§ **Work instruction**
Directions for the data below: repeat exactly the lines from the one with "background: #b91c1c ->" through the one with "html: <div>bbs.liuxue86.com</div> ->", both included, and omit all pictures.

§ **Material provided**
——

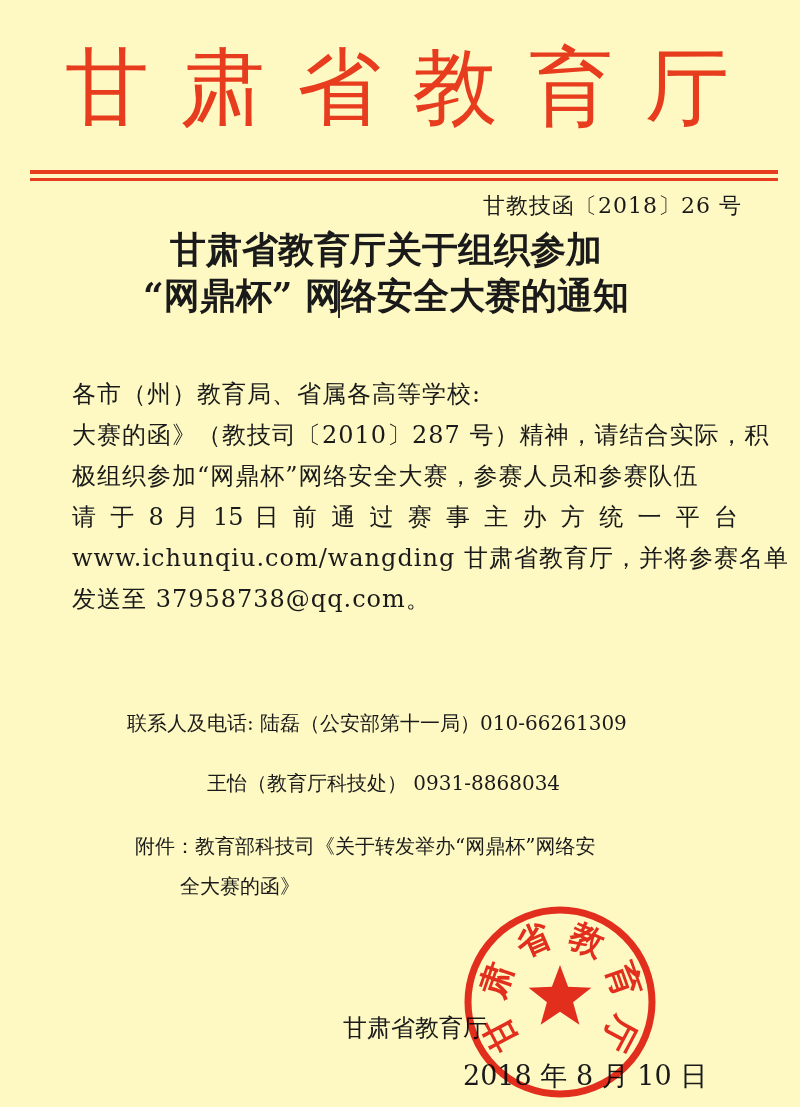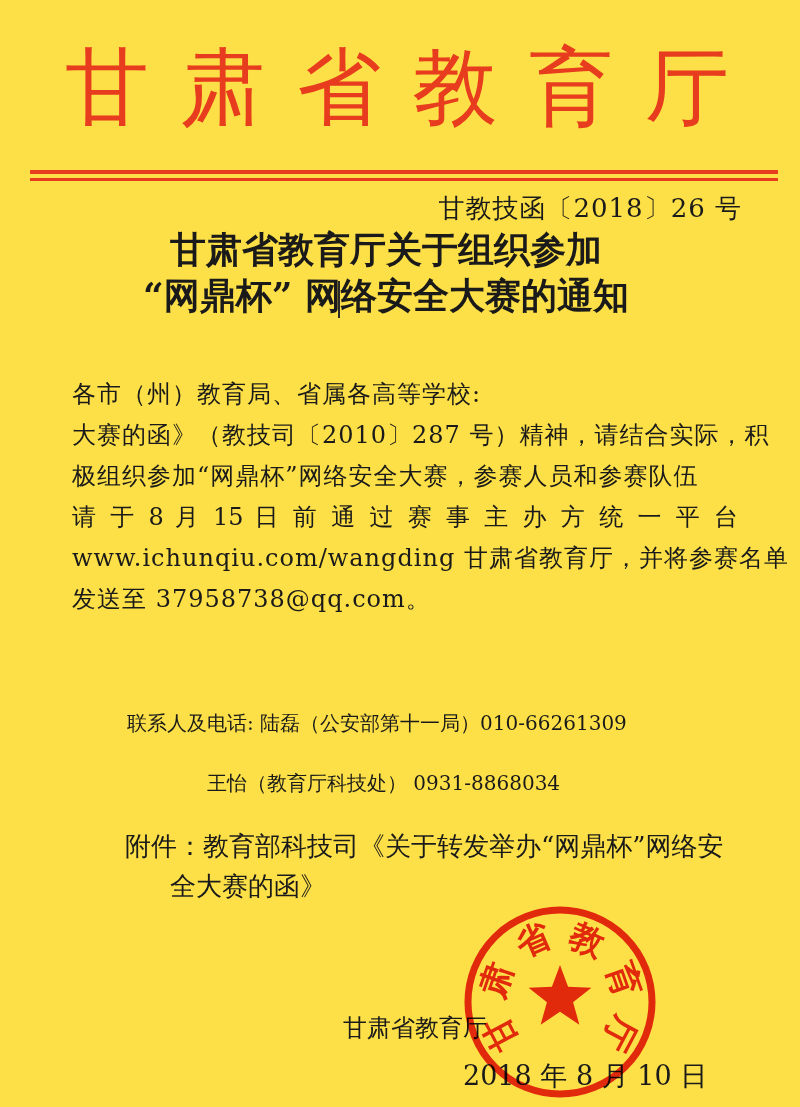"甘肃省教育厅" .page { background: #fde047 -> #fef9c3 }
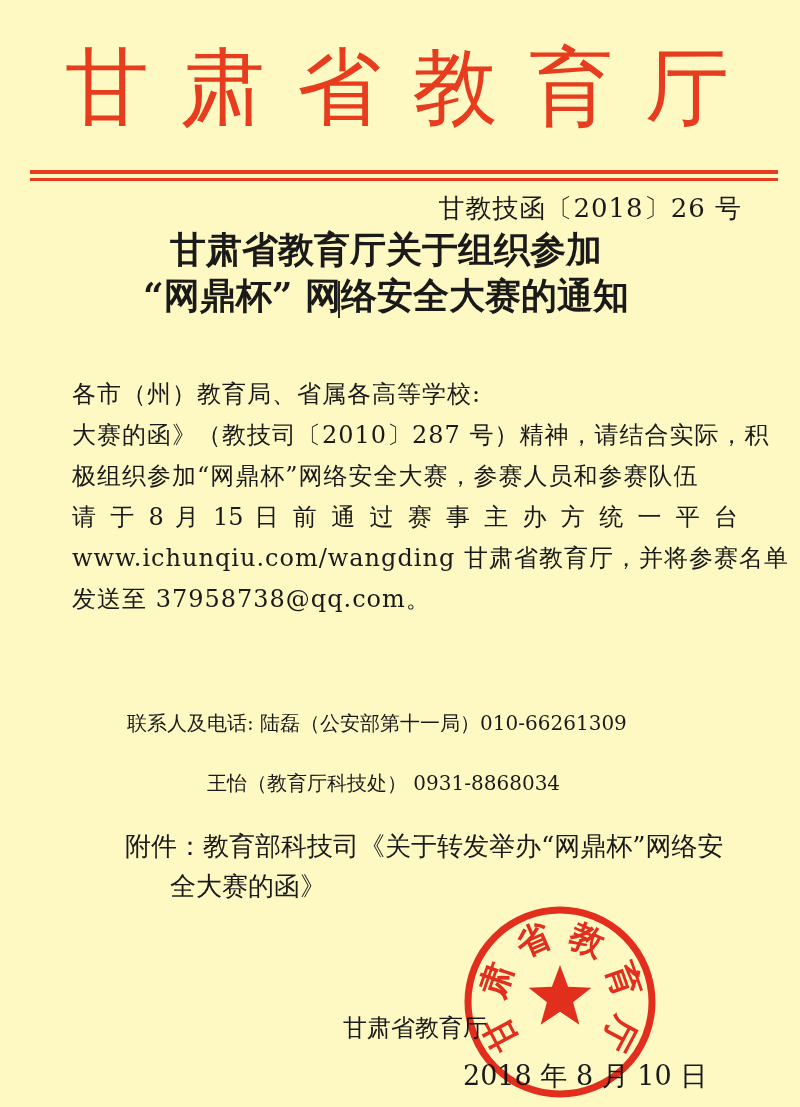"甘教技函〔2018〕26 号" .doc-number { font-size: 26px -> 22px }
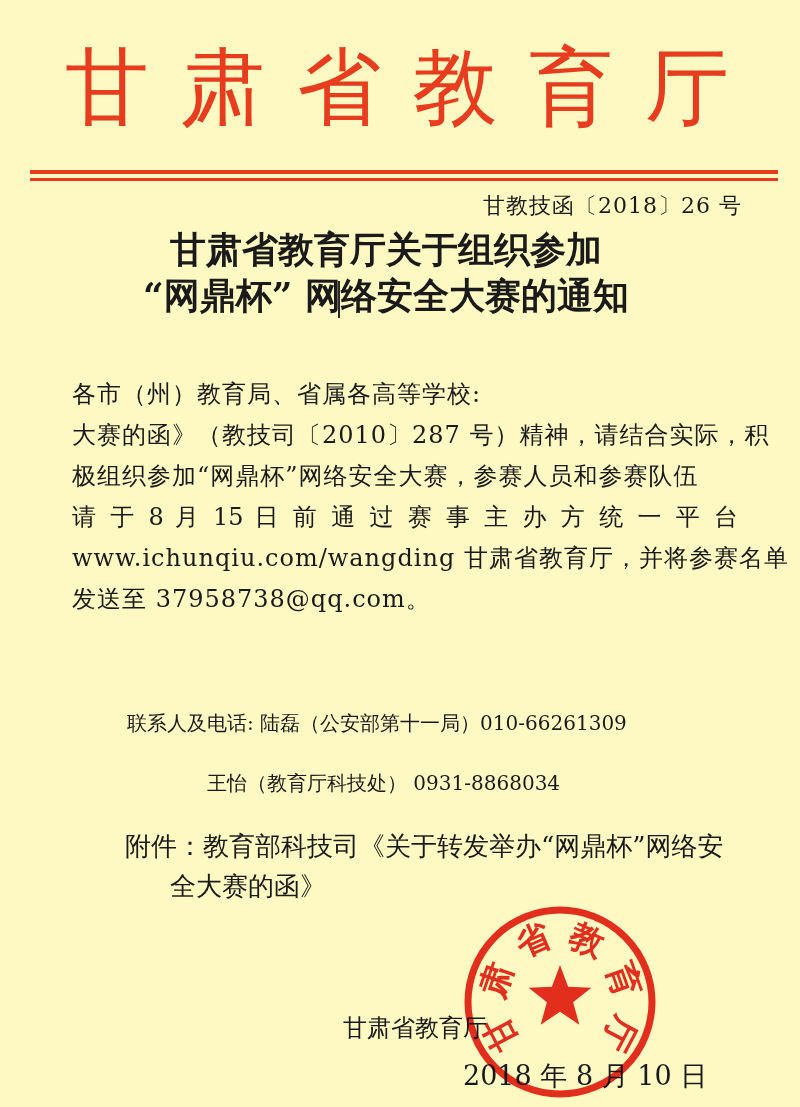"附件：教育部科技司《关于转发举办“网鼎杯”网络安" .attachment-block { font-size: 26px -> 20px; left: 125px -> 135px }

——

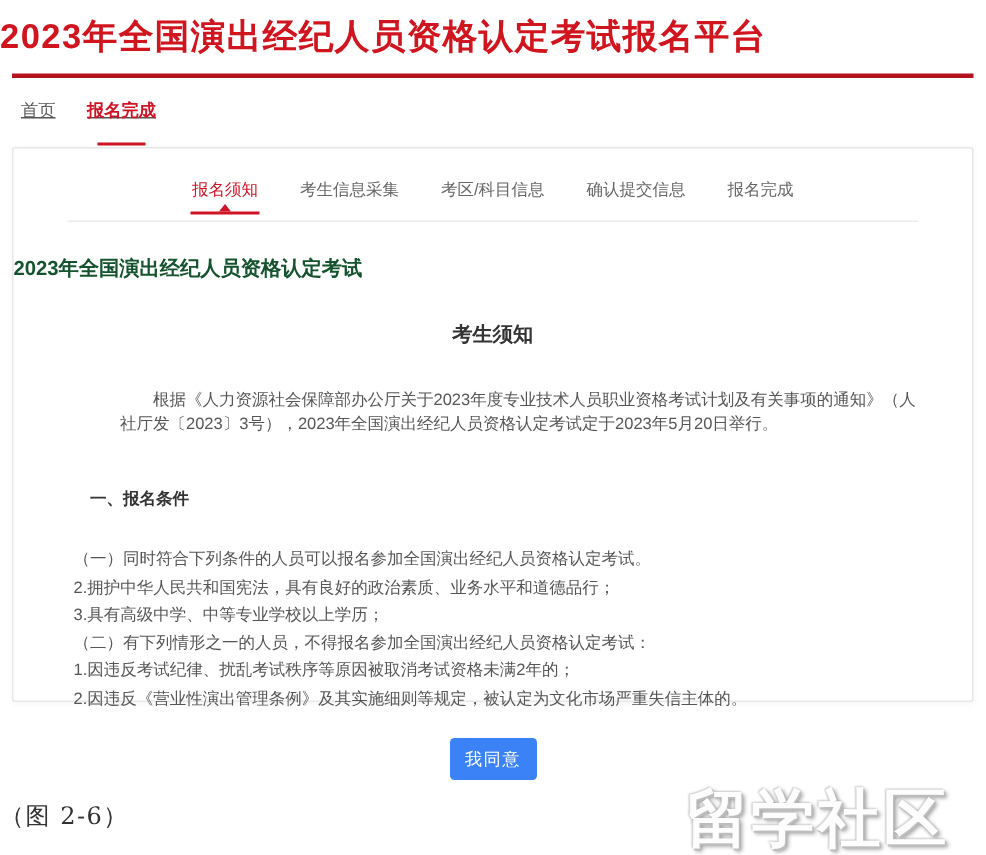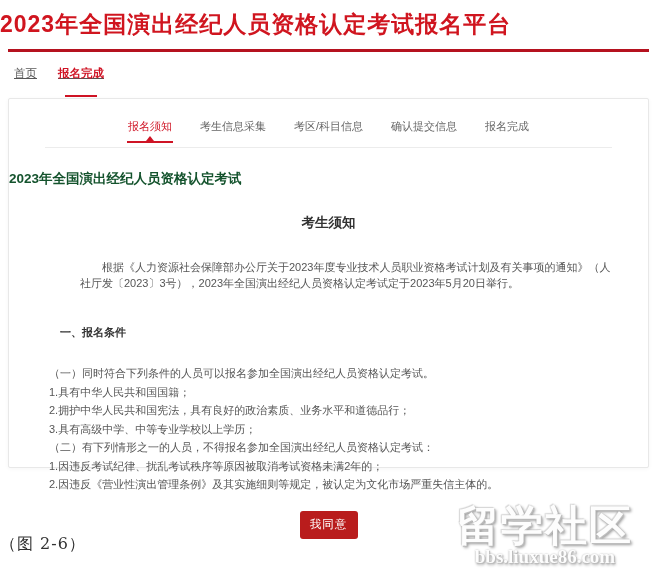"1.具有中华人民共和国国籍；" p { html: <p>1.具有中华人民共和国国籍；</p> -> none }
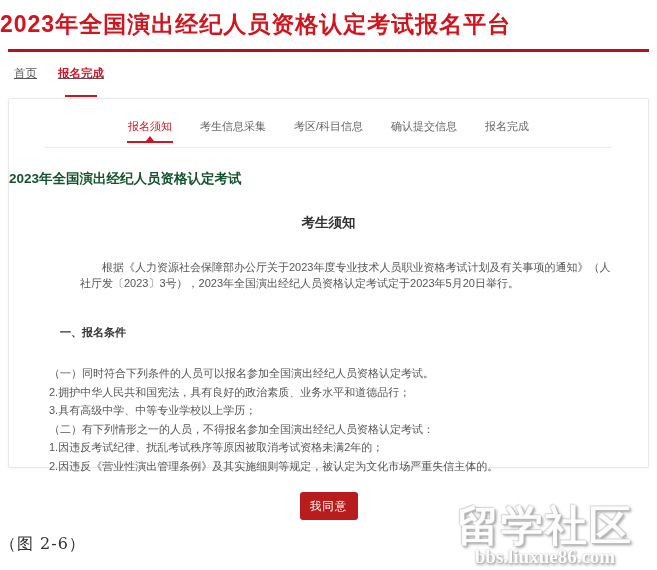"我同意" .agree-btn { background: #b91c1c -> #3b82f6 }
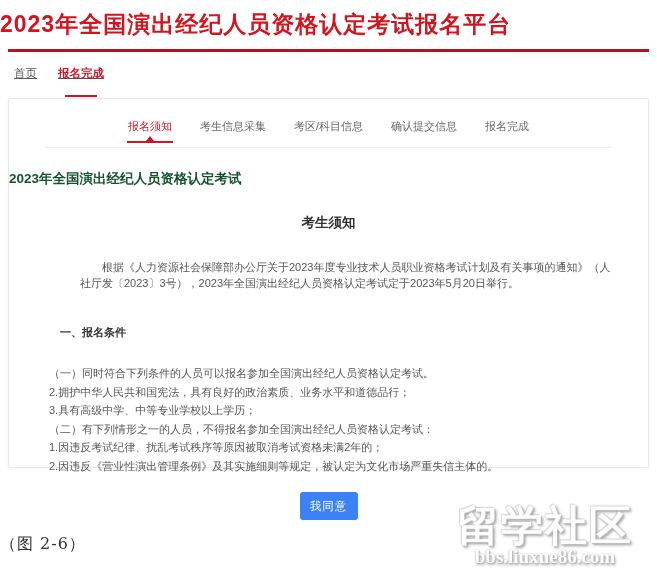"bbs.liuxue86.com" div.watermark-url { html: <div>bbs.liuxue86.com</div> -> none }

——

§ **Task response**
"我同意" .agree-btn { background: #b91c1c -> #3b82f6 }
"bbs.liuxue86.com" div.watermark-url { html: <div>bbs.liuxue86.com</div> -> none }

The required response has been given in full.